At the same time, the director has not crafted a rant targeting the emptiness of online fame. Though it can be satisfying to see CW exploit various online personalities, and a sense reminiscent of Hitchcock of alignment lets us to wish she doesn’t get caught, the filmmaker is relatively understanding of the major influencer characters. Previously, he tapped into the isolation Madison felt while on ostensibly envy-worthy vacations. Here, the director appears confident that just observing Jacob at work will make it clear that he’s peddling false masculinity to other gullible men; he resists turning into a caricature the character further. He even grants Jacob a degree of respect through depicting his genuine loyalty to his girlfriend; he is two-faced, but Ariana is a partner in his hypocrisy, not a victim by it.

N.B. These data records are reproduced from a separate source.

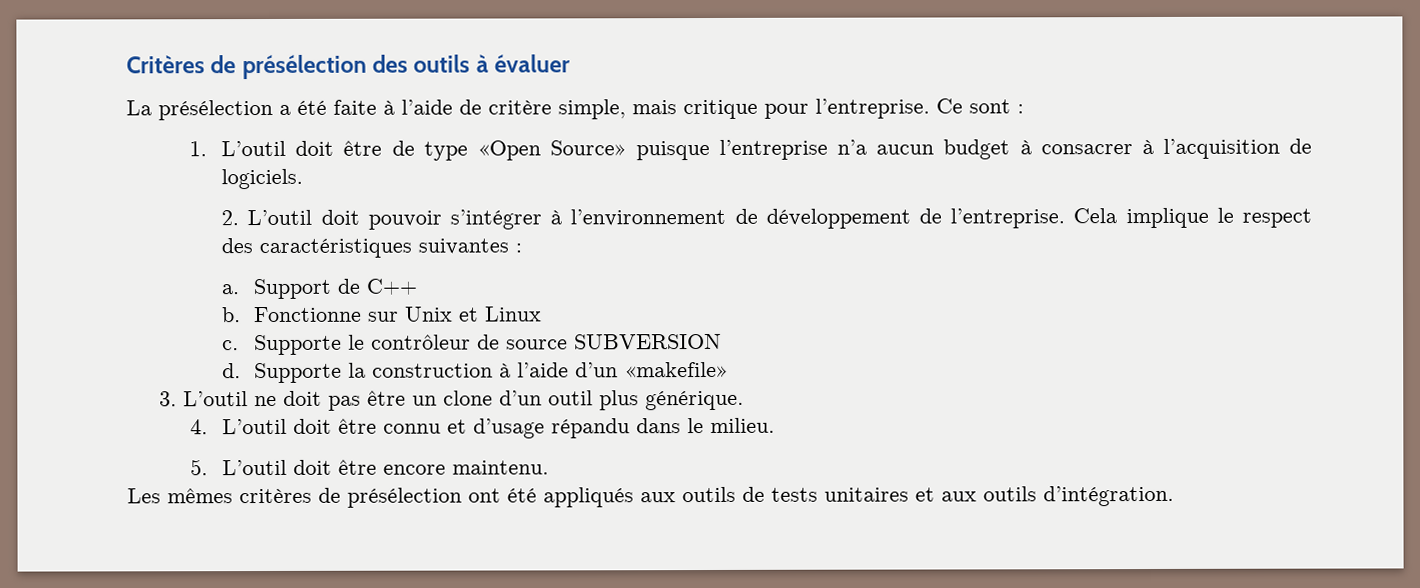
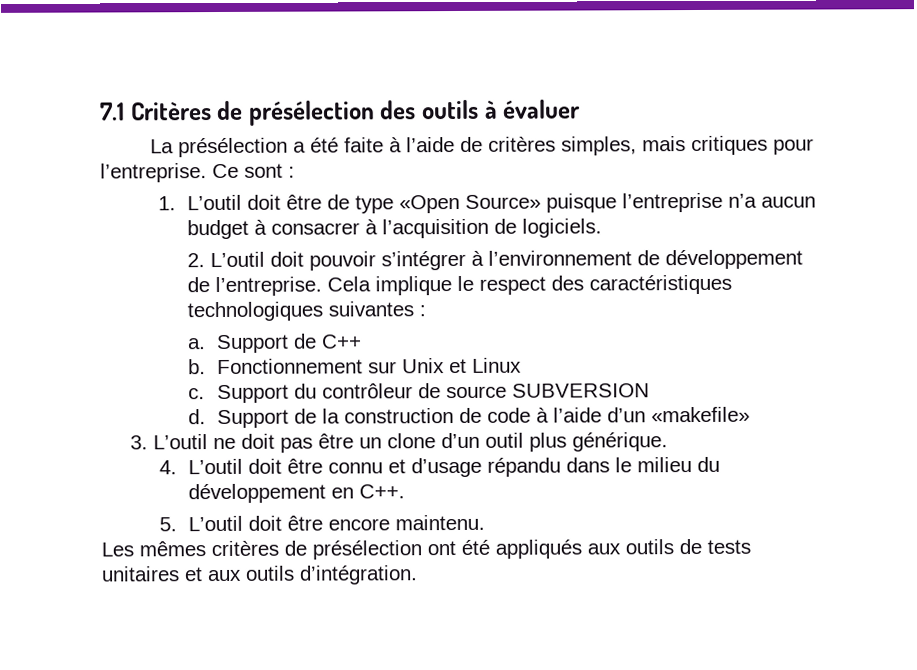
- Critères de présélection des outils à évaluer
+ 7.1 Critères de présélection des outils à évaluer
- La présélection a été faite à l’aide de critère simple, mais critique pour l’entreprise.
+ La présélection a été faite à l’aide de critères simples, mais critiques pour l’entreprise.
- Cela implique le respect des caractéristiques suivantes :
+ Cela implique le respect des caractéristiques technologiques suivantes :
- Fonctionne sur Unix et Linux
+ Fonctionnement sur Unix et Linux
- Supporte le contrôleur de source SUBVERSION
+ Support du contrôleur de source SUBVERSION
- Supporte la construction à l’aide d’un «makefile»
+ Support de la construction de code à l’aide d’un «makefile»
- 4. L’outil doit être connu et d’usage répandu dans le milieu.
+ 4. L’outil doit être connu et d’usage répandu dans le milieu du développement en C++.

The flip side of this balanced approach is that it may occasionally seem as if he’s nodding at bits of modern online life without deeply exploring them further. This is especially true of the way he brings AI into the story, a fascinating turn which misses the psychological edge it deserves. The retitled sequel of Influencers could offer devotees of the original expectations of a larger-scale ante-upping, and the movie does eventually provide that, with an appropriately chaotic climax. However, initially, it’s more like a polished Alfred Hitchcock movie than a frenzied, tech-addled De Palma-style shocker. Influencers’ heavy use of actual places may also be what keeps it from coming across like utter horror. Our society might be saturated with content-churning influencers, online fraud, and self-serving tourism, but reality itself remains present, at least for now.

Ronald Farrell
Ronald Farrell

Elara Vance is a gaming technology expert with over a decade of experience in casino systems development and innovation.